Initiate the dosing regimen for each patient individually, taking into account the patient's severity of pain, patient response, prior analgesic treatment experience, and risk factors for addiction, abuse, and misuse.
Monitor patients closely for respiratory depression, especially within the first 24 to 72 hours of initiating therapy and following dosage increases with nalbuphine hydrochloride and adjust the dosage accordingly.
Parenteral drug products should be inspected visually for particulate matter and discoloration prior to administration whenever solution and container permit.
Initial DosageThe usual recommended adult dose is 10 mg for a 70 kg individual administered subcutaneously, intramuscularly, or intravenously; this dose may be repeated every 3 to 6 hours as necessary. Dosage should be adjusted according to the severity of the pain, physical status of the patient, and other medications which the patient may be receiving (see WARNINGS; Risks from Concomitant Use with Benzodiazepines or Other CNS Depressants]. In nontolerant individuals, the recommended single maximum dose is 20 mg with a maximum total daily dose of 160 mg.
The use of nalbuphine hydrochloride injection as a supplement to balanced anesthesia requires larger doses than those recommended for analgesia. Induction doses of nalbuphine hydrochloride range from 0.3 mg/kg to 3 mg/kg intravenously to be administered over a 10 to 15 minute period with maintenance doses of 0.25 to 0.5 mg/kg in single intravenous administrations as required. The use of nalbuphine hydrochloride injection may be followed by respiratory depression which can be reversed with the opioid antagonist naloxone hydrochloride.
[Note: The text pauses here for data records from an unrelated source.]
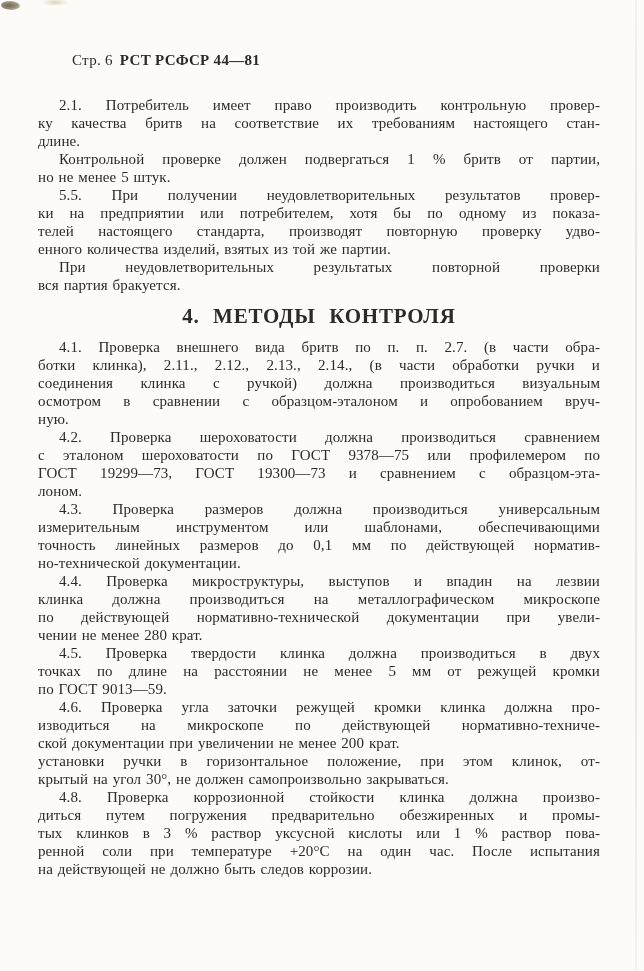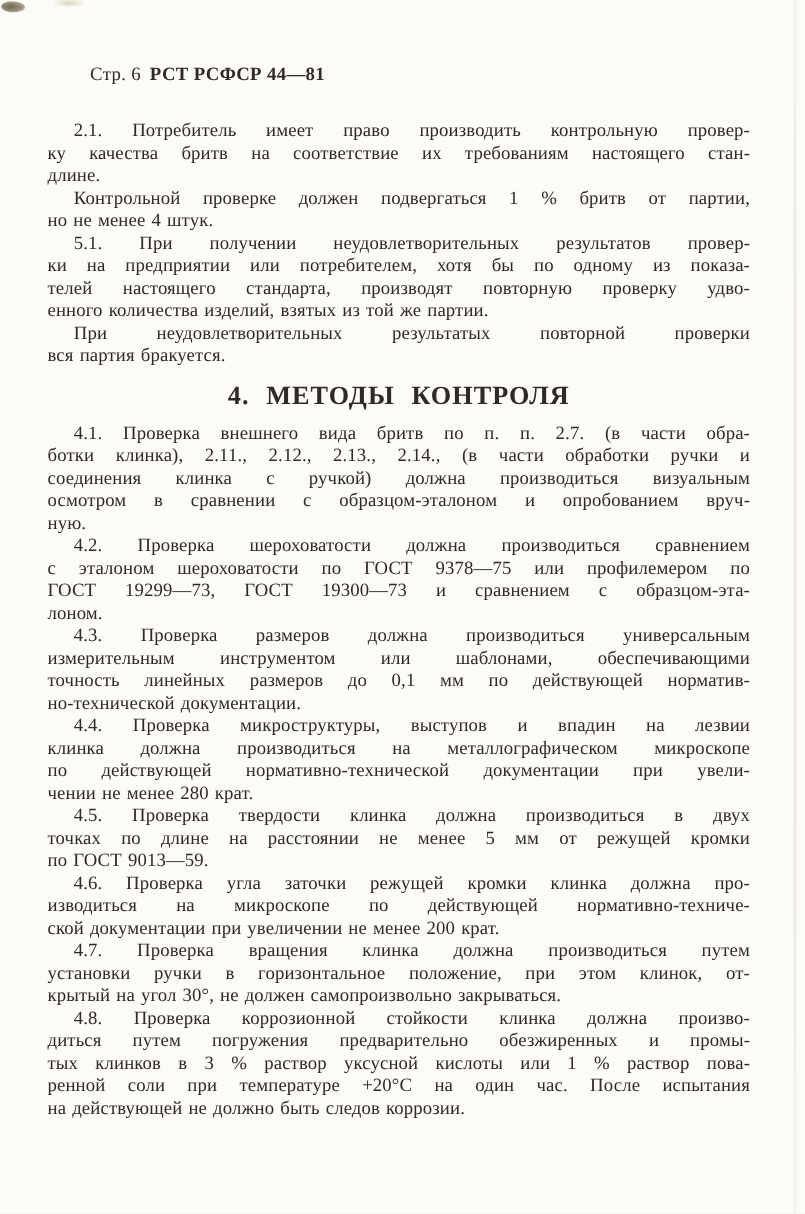--- a/index.html
+++ b/index.html
@@ -92,24 +92,24 @@
 
   <div class="body">
     <div id="intro-paragraphs">
         <div class="paragraph">
           <div class="line first">2.1. Потребитель имеет право производить контрольную провер-</div>
           <div class="line">ку качества бритв на соответствие их требованиям настоящего стан-</div>
           <div class="line last">длине.</div>
         </div>
         <div class="paragraph">
           <div class="line first">Контрольной проверке должен подвергаться 1 % бритв от партии,</div>
-          <div class="line last">но не менее 4 штук.</div>
+          <div class="line last">но не менее 5 штук.</div>
         </div>
         <div class="paragraph">
-          <div class="line first">5.1. При получении неудовлетворительных результатов провер-</div>
+          <div class="line first">5.5. При получении неудовлетворительных результатов провер-</div>
           <div class="line">ки на предприятии или потребителем, хотя бы по одному из показа-</div>
           <div class="line">телей настоящего стандарта, производят повторную проверку удво-</div>
           <div class="line last">енного количества изделий, взятых из той же партии.</div>
         </div>
         <div class="paragraph">
           <div class="line first">При неудовлетворительных результатых повторной проверки</div>
           <div class="line last">вся партия бракуется.</div>
         </div>
       </div>
     <div class="heading">4. МЕТОДЫ КОНТРОЛЯ</div>
@@ -143,21 +143,20 @@
           <div class="line first">4.5. Проверка твердости клинка должна производиться в двух</div>
           <div class="line">точках по длине на расстоянии не менее 5 мм от режущей кромки</div>
           <div class="line last">по ГОСТ 9013—59.</div>
         </div>
         <div class="paragraph">
           <div class="line first">4.6. Проверка угла заточки режущей кромки клинка должна про-</div>
           <div class="line">изводиться на микроскопе по действующей нормативно-техниче-</div>
           <div class="line last">ской документации при увеличении не менее 200 крат.</div>
         </div>
         <div class="paragraph">
-          <div class="line first">4.7. Проверка вращения клинка должна производиться путем</div>
           <div class="line">установки ручки в горизонтальное положение, при этом клинок, от-</div>
           <div class="line last">крытый на угол 30°, не должен самопроизвольно закрываться.</div>
         </div>
         <div class="paragraph">
           <div class="line first">4.8. Проверка коррозионной стойкости клинка должна произво-</div>
           <div class="line">диться путем погружения предварительно обезжиренных и промы-</div>
           <div class="line">тых клинков в 3 % раствор уксусной кислоты или 1 % раствор пова-</div>
           <div class="line">ренной соли при температуре +20°С на один час. После испытания</div>
           <div class="line last">на действующей не должно быть следов коррозии.</div>
         </div>

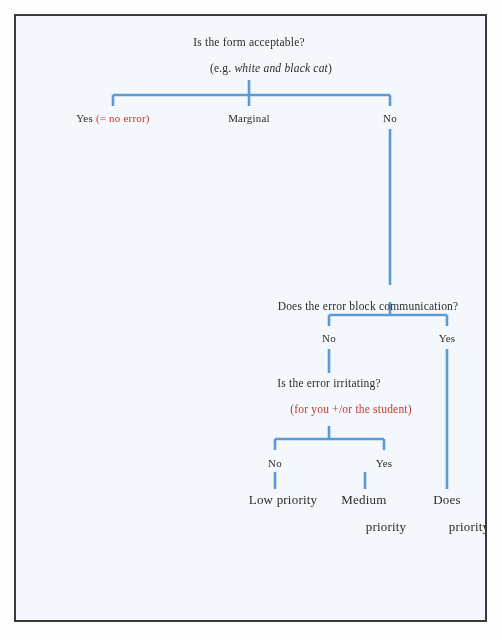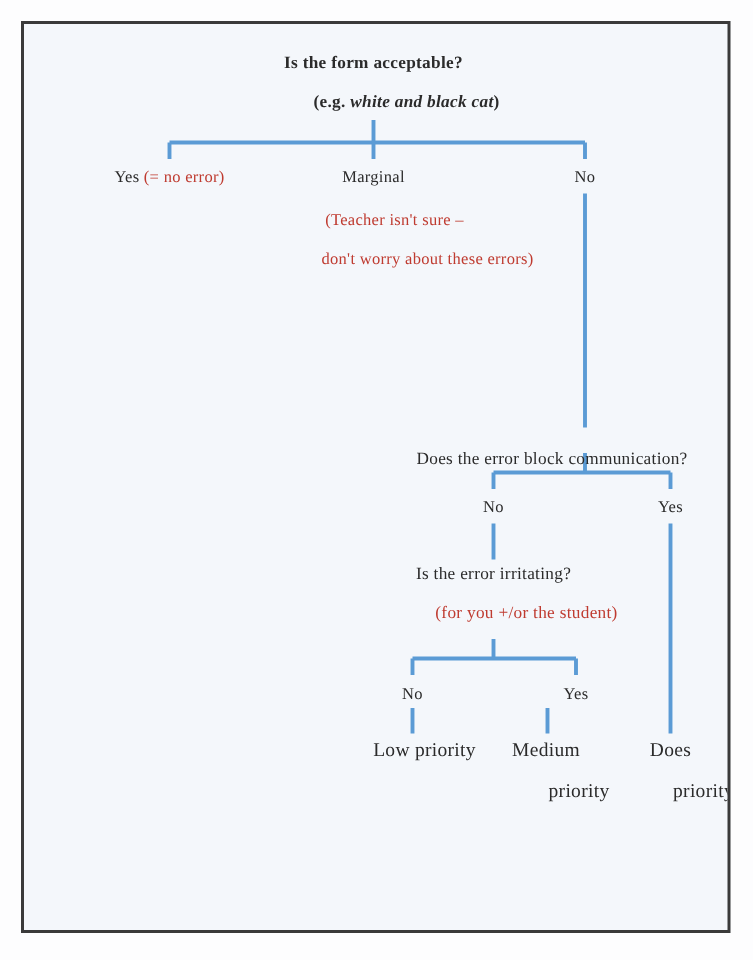--- a/index.html
+++ b/index.html
@@ -120,37 +120,33 @@
 
           <path d="M 259 423 L 368 423"></path>
           <path d="M 259 423 L 259 434"></path>
           <path d="M 368 423 L 368 434"></path>
 
           <path d="M 259 456 L 259 473"></path>
           <path d="M 349 456 L 349 473"></path>
         </g>
       </svg>
 
-      <div class="node q" style="left:233px; top:19px;font-weight:bold;">
+      <div class="node q" style="left:233px; top:19px;">
         <span>Is the form acceptable?</span>
         <span class="ln2"><span>(e.g. </span><span class="ital">white and black cat</span><span>)</span></span>
       </div>
 
       <div class="node lbl" style="left:97px; top:95px;">
         <span>Yes </span><span class="red">(= no error)</span>
       </div>
 
       <div class="node lbl" style="left:233px; top:95px;">
         <span>Marginal</span>
       </div>
 
-      <div class="node lbl red" style="left:247px; top:124px;">
-        <span>(Teacher isn't sure –</span>
-        <span class="ln2">don't worry about these errors)</span>
-      </div>
 
       <div class="node lbl" style="left:374px; top:95px;">
         <span>No</span>
       </div>
 
       <div class="node q" style="left:352px; top:283px;">
         <span>Does the error block communication?</span>
       </div>
 
       <div class="node lbl" style="left:313px; top:315px;">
Titration And Maintenance Of TherapyIndividually titrate nalbuphine hydrochloride to a dose that provides adequate analgesia and minimizes adverse reactions. Continually reevaluate patients receiving nalbuphine hydrochloride to assess the maintenance of pain control and the relative incidence of adverse reactions, as well as monitoring for the development of addiction, abuse, or misuse. Frequent communication is important among the prescriber, other members of the healthcare team, the patient, and the caregiver/family during periods of changing analgesic requirements, including initial titration.
If the level of pain increases after dosage stabilization, attempt to identify the source of increased pain before increasing the nalbuphine hydrochloride dosage. If unacceptable opioid-related adverse reactions are observed, consider reducing the dosage. Adjust the dosage to obtain an appropriate balance between management of pain and opioid-related adverse events.
Discontinuation Of Nalbuphine HydrochlorideWhen a patient who has been taking nalbuphine hydrochloride regularly and may be physically dependent no longer requires therapy with nalbuphine hydrochloride, use a gradual downward titration of the dosage to prevent signs and symptoms of withdrawal. Do not stop nalbuphine hydrochloride abruptly.